Open GoogleCodeExporter opened 9 years ago

GoogleCodeExporter commented 9 years ago
Gens currently has only one reset function, which is meant to emulate a
hard-reset (turning the power off and back on).
Certain games (such as X-Men) require a soft reset (which does not clear
the scratch RAM or system registers), in order to complete. Certain other
games could benefit from save and a soft reset in order to skip cutscenes
or otherwise make faster progress.

Original issue reported on code.google.com by Upth...@gmail.com on 24 Mar 2009 at 8:10

GoogleCodeExporter commented 9 years ago
I thought it was in fact a soft reset. It leaves a good amount of emulation 
state
uncleared, at least, which I thought a full power cycle doesn't do. To play a 
movie
"from start" Gens has to bypass the reset function and do a full unload+load.

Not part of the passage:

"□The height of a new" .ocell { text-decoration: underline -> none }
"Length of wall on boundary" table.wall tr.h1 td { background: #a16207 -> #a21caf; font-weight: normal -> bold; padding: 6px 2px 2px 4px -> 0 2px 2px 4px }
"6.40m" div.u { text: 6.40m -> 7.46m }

In
other words, Init_Genesis==HardReset, Reset_Genesis==Soft(er?)Reset.

Original comment by nitsuja-@hotmail.com on 25 Mar 2009 at 4:31

GoogleCodeExporter commented 9 years ago
Load the savestate and try the "Reset 68000" menu item. It does work. "Hard 
reset"
does not though.

Original comment by dammi...@hotmail.com on 2 Apr 2009 at 5:23

Attachments:

GoogleCodeExporter commented 9 years ago
So maybe we already have a functional implementation of "Soft reset" which is to
simply do what "Reset 68000" does? I'm not sure what should happen in the case 
of
Sega CD or 32X though, or if they even have a soft reset that's different from 
their
hard reset.

Original comment by nitsuja-@hotmail.com on 8 Jun 2009 at 2:20

GoogleCodeExporter commented 9 years ago
It is unfortunately difficult to find documentation of the soft reset process 
that
occurs on genesis/MegaDrive hardware. I know that it sends a hardware signal 
which
causes the 68000 to reset without clearing RAM, but I don't know what other
components are or are not affected by the process (VDP, Z80, I/O registers). The
Reset 68000 is incomplete at best, because it will not fully reset emulated 32X 
or
SegaCD consoles, which have additional processors.

Original comment by Upth...@gmail.com on 8 Jun 2009 at 4:53

GoogleCodeExporter commented 9 years ago
Here is some information on soft resets I got from talking to Tiido/TmEE:

"The general process is that reset button goes to some ASIC where the signal is 
debounced and the ASIC will spit out the real reset signal (VRES).
There's also the Power On Reset (MRES, SRES) signal that does initial reset, 
that one also resets the VDP and IO chip, and is also fed to MegaCD in inverted 
form (FRES). MegaCD will not see further resets from MD side.

32X sees both SRES and VRES. The 32X generates its own power on reset and it 
overrides SRES on MD side, so 32X can extend power on reset until its own is 
ready, ensuring proper operation. 32X does react to VRES too, but what exctly 
happens I don't know.

I have not done a whole lot with 32X and done nothing with MCD as far as 
programming goes."

He gave me some links, one to a forum thread 
(http://gendev.spritesmind.net/forum/viewtopic.php?t=1262) and several for chip 
schematics.

The thread lists the time that VRES stays asserted and that there is an 
additional signal (ZRES) that is asserted at the same time as VRES and goes to 
the z80 and the ym2612. ZRES does not get deasserted on its own; the 68k needs 
to deassert it after the reset.

In a nutshell, for a soft reset:
* for plain Genesis: VRES is fed to 68000 for 128 VCLKs (16.7us); ZRES is fed 
to the z80 and ym2612, and remains asserted until the 68000 does something to 
deassert it; VDP and IO chip are unaffected.
* for Sega CD: soft resets reset only the Genesis side, as above, except for 
the initial power-on reset.
* for 32X, there is little information as far as soft resets go.

Researching based on this information, I came up with:

From the M68000UM.PDF document, the reset loads the longword at $000000 into 
the supervisor stack pointer, then reads the longword at $000004 into PC, then 
initializes the interrupt level in the status register to 7. No other registers 
are affected by a reset.

From the Z80UM.PDF document, a reset clears the interrupt enable, PC and 
registers I and R, then sets interrupt status to mode 0.

I couldn't find any solid information on the behavior of the ym2612 under 
reset, except for "System reset, initialize registers".

Anyway, I am adding this information here for later use.